Der Steinmarder ist bekannt dafür, dass er sich über Fahrzeuge hermacht. Deutlich über 200.000 Schäden, die auf Marder zurückzuführen sind, werden durchschnittlich pro Jahr an die Versicherungen gemeldet. Dabei suchen sich Marder nicht nur gerne den Motorraum unseres PKW aus, weil er trocken und warm ist, sondern sie ziehen sich auch mit Vorliebe auf kuschelige Dachböden und in andere Hohlräume von Häusern zurück. Dabei machen die nachtaktiven Nager durchaus einigen Lärm. Ist dadurch die Nachtruhe erheblich gestört, kann sogar eine Mietminderung von über 20 Prozent gerechtfertigt sein (Amtsgericht Hamburg-Barmbek, 815 C 238/02, und Amtsgericht Augsburg, 72 C 2081/16).

Marder im Dach bei Hausverkauf verschwiegen

Wer einen gravierenden Mangel kennt oder zumindest für möglich hält, muss beim Hausverkauf reinen Tisch machen. Sonst droht Schadensersatz, selbst wenn die Gewährleistung im Vertrag ausgeschlossen wurde. Solch einen Mangel kann auch ein Marder darstellen.

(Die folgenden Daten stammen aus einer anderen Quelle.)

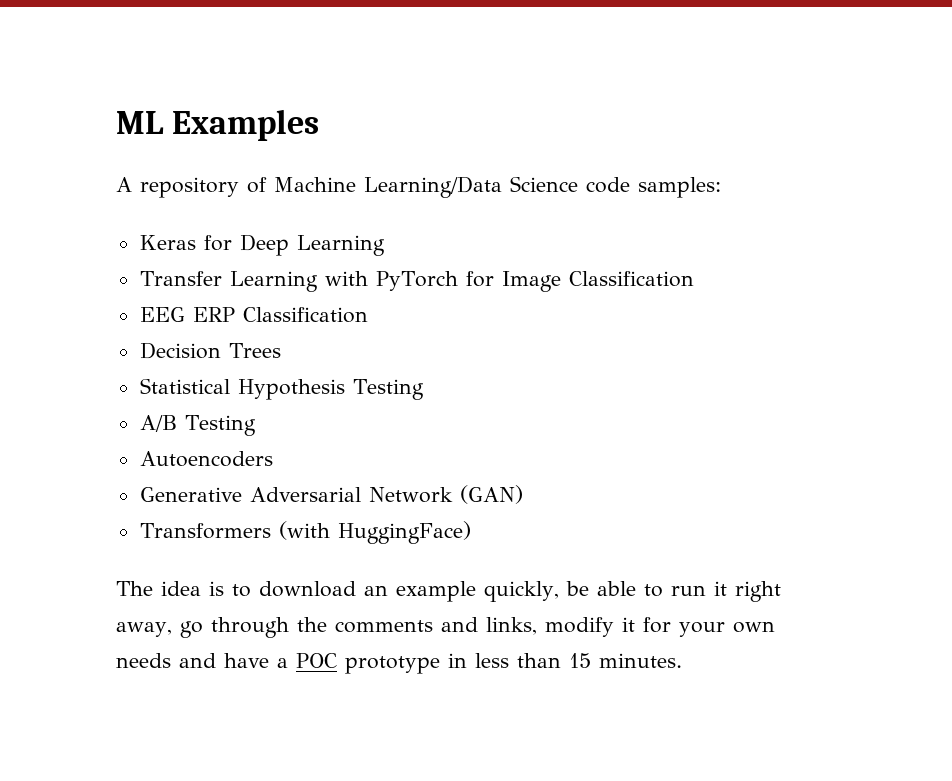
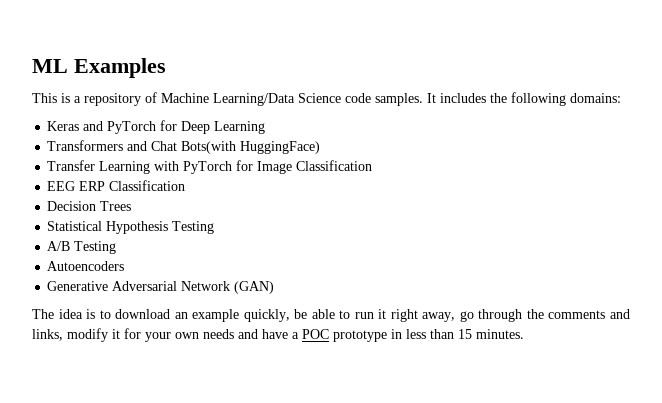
- A repository of Machine Learning/Data Science code samples:
+ This is a repository of Machine Learning/Data Science code samples. It includes the following domains:
- Keras for Deep Learning
+ Keras and PyTorch for Deep Learning
+ Transformers and Chat Bots(with HuggingFace)
- Transformers (with HuggingFace)

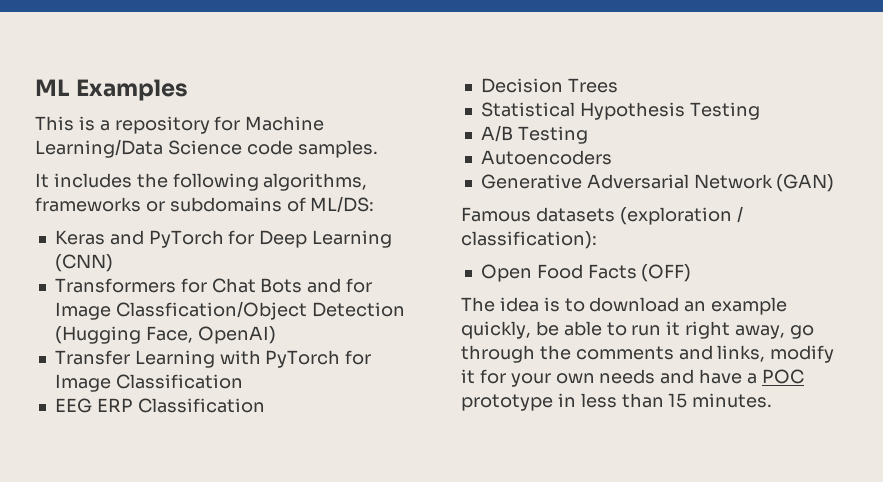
- This is a repository of Machine Learning/Data Science code samples. It includes the following domains:
+ This is a repository for Machine Learning/Data Science code samples.
+ It includes the following algorithms, frameworks or subdomains of ML/DS:
- Keras and PyTorch for Deep Learning
+ Keras and PyTorch for Deep Learning (CNN)
- Transformers and Chat Bots(with HuggingFace)
+ Transformers for Chat Bots and for Image Classfication/Object Detection (Hugging Face, OpenAI)
+ Famous datasets (exploration / classification):
+ Open Food Facts (OFF)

Im konkreten Fall hatte sich ein Nager über längere Zeit im Dach eingenistet und die Dämmung großflächig zerfressen und verschmutzt. Die Verkäufer hatten zwar Jahre zuvor einen Teil des Dachs saniert, verschwiegen den Käufern aber, dass auch andere Bereiche betroffen sein könnten.

Nach dem Einzug kam das böse Erwachen. Die Sanierungskosten beliefen sich auf rund 25.000 Euro. Der Fall landete vor Gericht. Dort sahen die Richter darin ein arglistiges Verschweigen. Angesichts des massiven Befalls und der Vorgeschichte hätten die Verkäufer wissen müssen, dass der Schaden weit über den sanierten Bereich hinausging (Oberlandesgericht Koblenz, 4 U 874/12).

Waschbären als Mitbewohner

Auch Waschbären fühlen sich in menschlichen vier Wänden wohl. So hatte eine ganze Waschbärenfamilie eine fehlende Holzverkleidung eines Hauses genutzt und es sich in dem Dachgebälk gemütlich gemacht. Ein Sanitärbetrieb hatte nach Beendigung seiner Arbeiten die Holzverkleidung nicht wieder ersetzt.

Der Eigentümer verklagte die Firma zwar auf Schadensersatz, hatte jedoch vor Gericht keinen Erfolg. Die Richter des Landgerichts Frankfurt sahen keinen Haftungsgrund (2-02 O 578/23).